Among 156 TEC-treated patients, the overall response rate (ORR) was 65%, with 57% achieving at least a very good partial response (≥VGPR) at 7.7 months median follow-up. Median progression-free survival (mPFS) was 11.9 months; among trial-ineligible patients, mPFS was 8.1 vs. 16.0 months in eligible patients. The median duration of response was not reached at 15.8 months follow-up, with 58% maintaining response at 24 months. Among seven patients with secondary AL amyloidosis, 86% achieved ≥VGPR at a median follow-up of 15.7 months. Patients previously treated with BCMA CAR-T therapy had an ORR of 50%, while those previously treated with TAL had an ORR of 80%.
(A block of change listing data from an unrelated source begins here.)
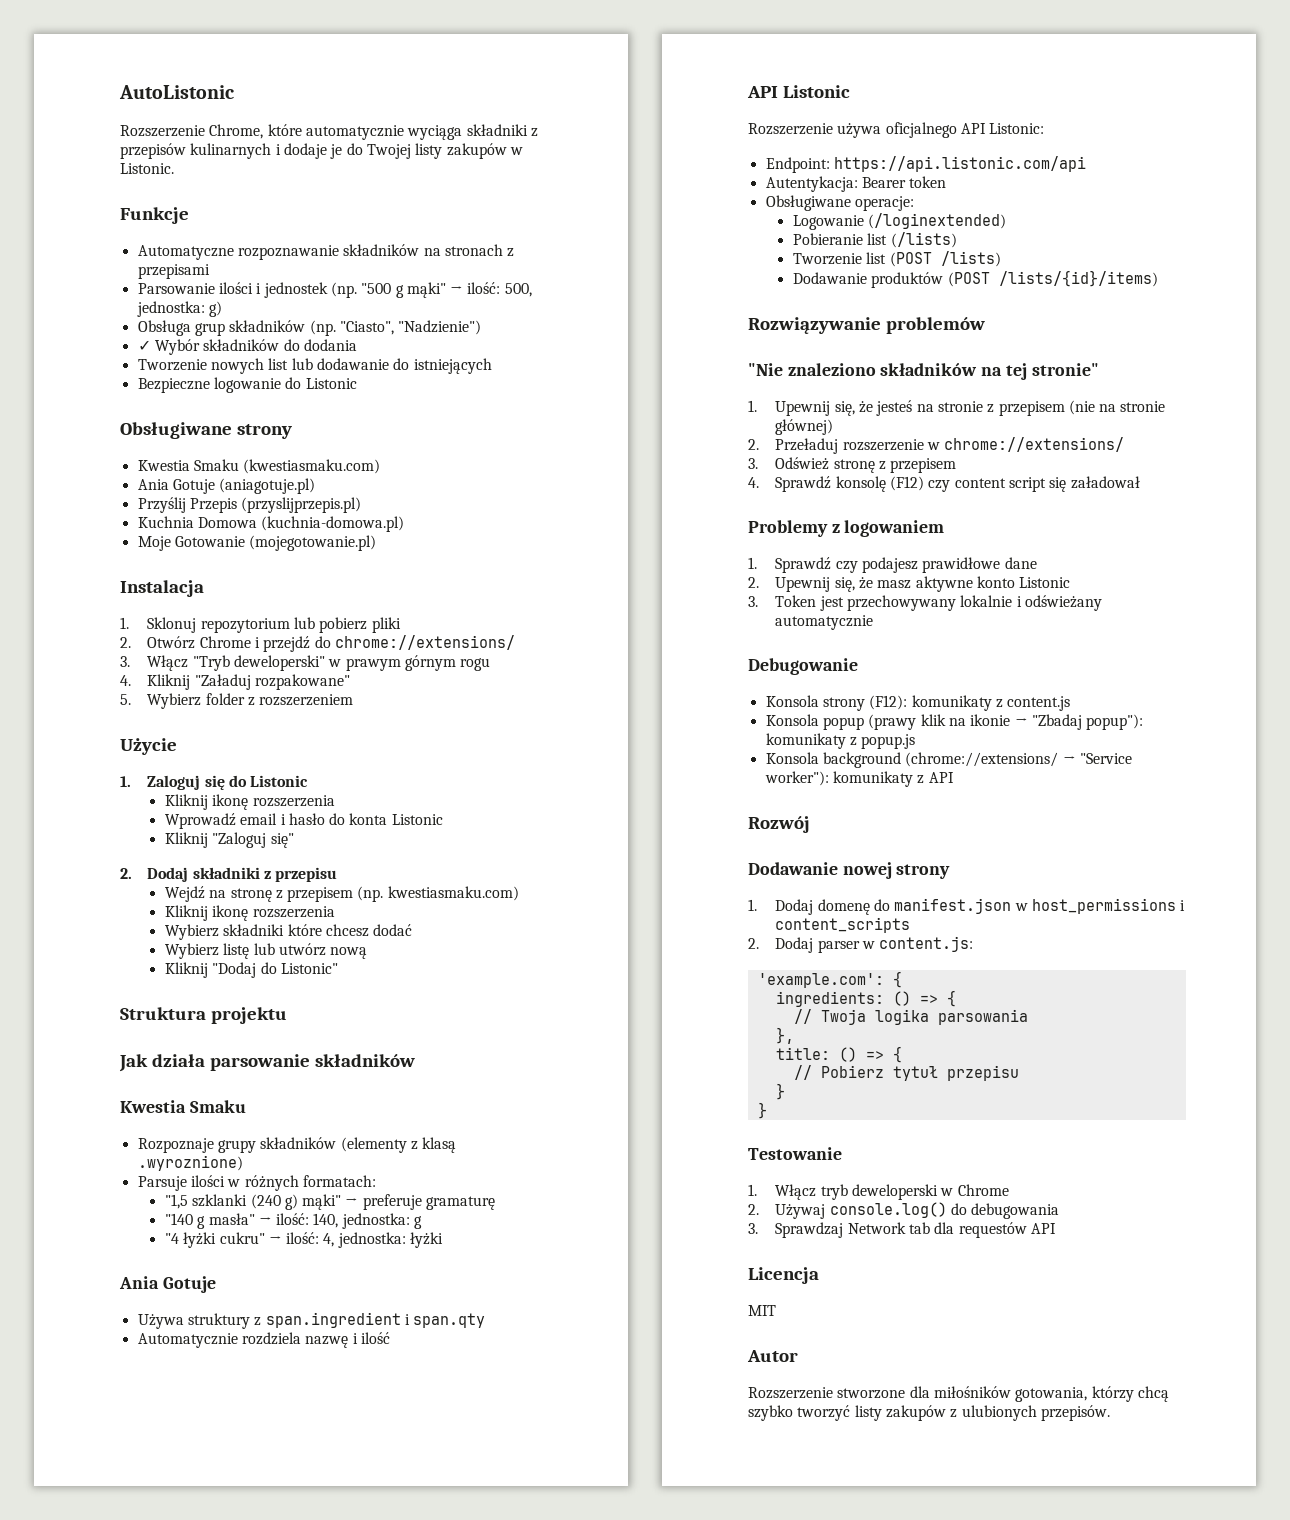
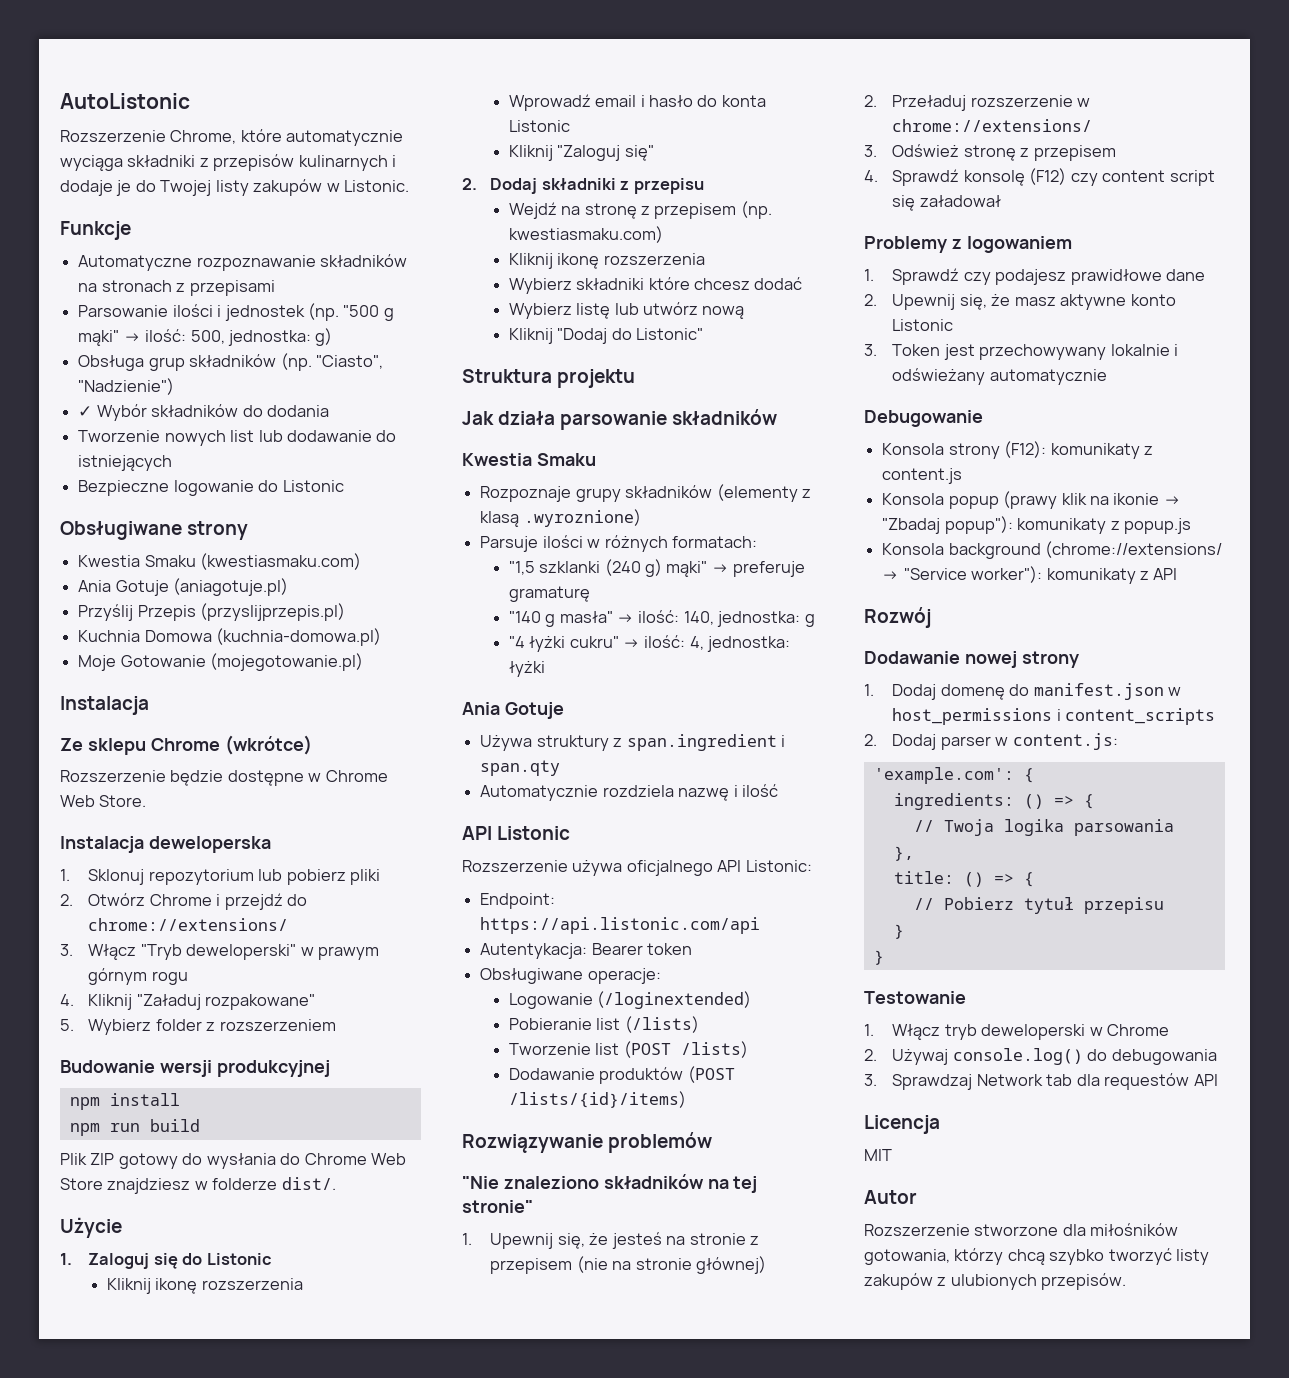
+ Ze sklepu Chrome (wkrótce)
+ Rozszerzenie będzie dostępne w Chrome Web Store.
+ Instalacja deweloperska
+ Budowanie wersji produkcyjnej
+ npm install
+ npm run build
+ Plik ZIP gotowy do wysłania do Chrome Web Store znajdziesz w folderze dist/.

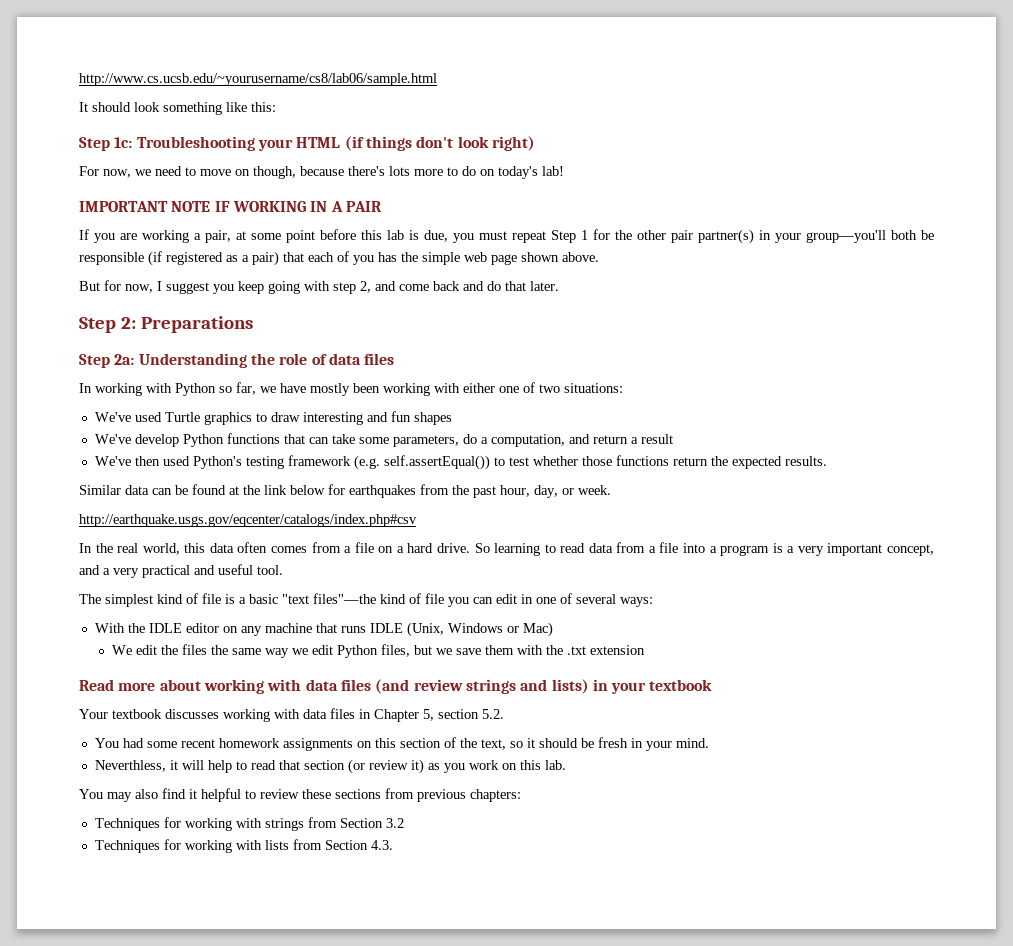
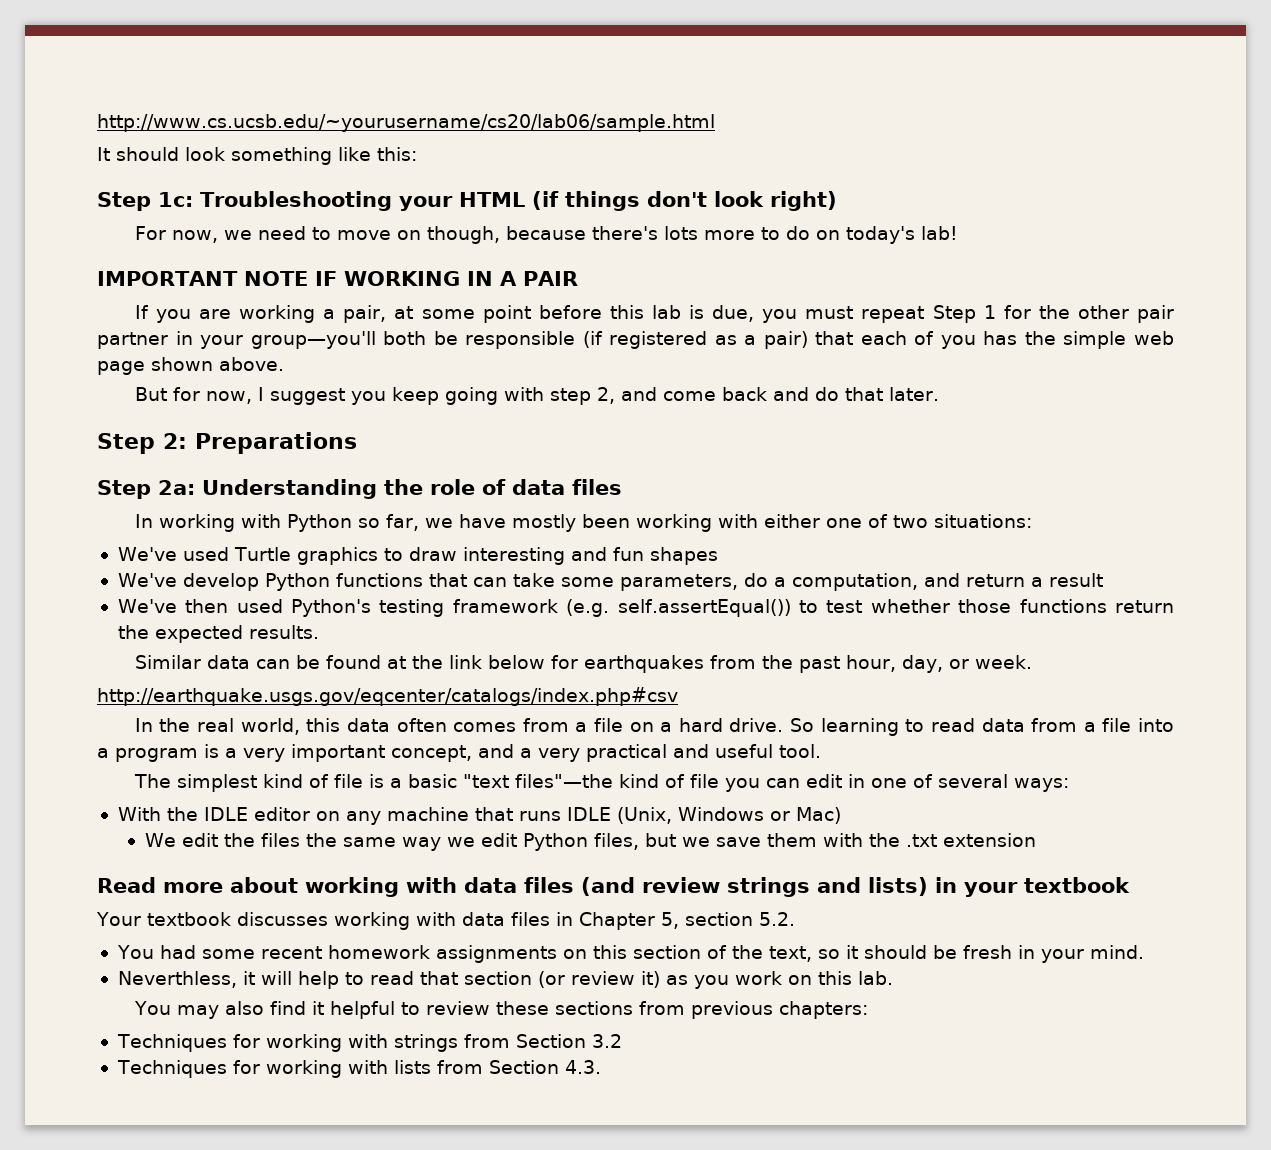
- http://www.cs.ucsb.edu/~yourusername/cs8/lab06/sample.html
+ http://www.cs.ucsb.edu/~yourusername/cs20/lab06/sample.html
- If you are working a pair, at some point before this lab is due, you must repeat Step 1 for the other pair partner(s) in your group—you'll both be responsible (if registered as a pair) that each of you has the simple web page shown above.
+ If you are working a pair, at some point before this lab is due, you must repeat Step 1 for the other pair partner in your group—you'll both be responsible (if registered as a pair) that each of you has the simple web page shown above.

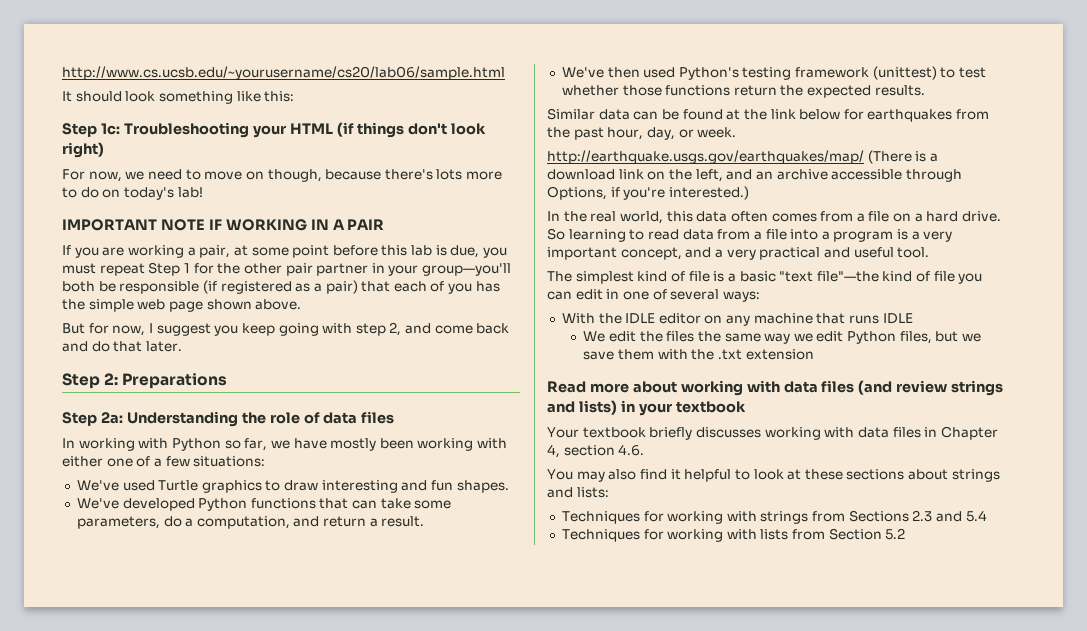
- In working with Python so far, we have mostly been working with either one of two situations:
+ In working with Python so far, we have mostly been working with either one of a few situations:
- We've used Turtle graphics to draw interesting and fun shapes
- We've develop Python functions that can take some parameters, do a computation, and return a result
+ We've used Turtle graphics to draw interesting and fun shapes.
+ We've developed Python functions that can take some parameters, do a computation, and return a result.
- We've then used Python's testing framework (e.g. self.assertEqual()) to test whether those functions return the expected results.
+ We've then used Python's testing framework (unittest) to test whether those functions return the expected results.
- http://earthquake.usgs.gov/eqcenter/catalogs/index.php#csv
+ http://earthquake.usgs.gov/earthquakes/map/ (There is a download link on the left, and an archive accessible through Options, if you're interested.)
- The simplest kind of file is a basic "text files"—the kind of file you can edit in one of several ways:
+ The simplest kind of file is a basic "text file"—the kind of file you can edit in one of several ways:
- With the IDLE editor on any machine that runs IDLE (Unix, Windows or Mac)
+ With the IDLE editor on any machine that runs IDLE
- Your textbook discusses working with data files in Chapter 5, section 5.2.
- You had some recent homework assignments on this section of the text, so it should be fresh in your mind.
- Neverthless, it will help to read that section (or review it) as you work on this lab.
+ Your textbook briefly discusses working with data files in Chapter 4, section 4.6.
- You may also find it helpful to review these sections from previous chapters:
+ You may also find it helpful to look at these sections about strings and lists:
- Techniques for working with strings from Section 3.2
+ Techniques for working with strings from Sections 2.3 and 5.4
- Techniques for working with lists from Section 4.3.
+ Techniques for working with lists from Section 5.2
CRS and ICANS were reported in 51% and 6% of patients, respectively, mostly grade 1-2, with one fatal CRS case. Tocilizumab was administered to 41% of patients with CRS. Inflammatory pain flare occurred in 13%. Infections were observed in 64% of patients (grade ≥3 in 46%), IVIG and antibiotic prophylaxis in 89% and 90% of patients, respectively.

TEC dosing intervals were extended at six months in 39% (biweekly), 13% (four-weekly), 3% (six-weekly), and 3% (eight-weekly), and at one year in 50% (biweekly), 5% (three-weekly), 19% (four-weekly), 2% (six-weekly), and 7% (eight-weekly).

Among 21 TAL-treated patients, the ORR was 71%, with 48% achieving ≥VGPR at a median follow-up of 6.5 months, with mPFS 4.8 months. Patients previously treated with TEC had an ORR of 65% with TAL, with 53% achieving at least VGPR at 5.0 months of follow-up.

Conclusions:

The response rates and PFS observed in this real-world registry align with clinical trial outcomes, reinforcing the effectiveness of these treatments in broader clinical practice. Infectious complications were frequent, but hospitalization rates were lower, likely due to prophylaxis and adjusted dosing. Ongoing QoL data collection will provide further insights into the impact of these therapies.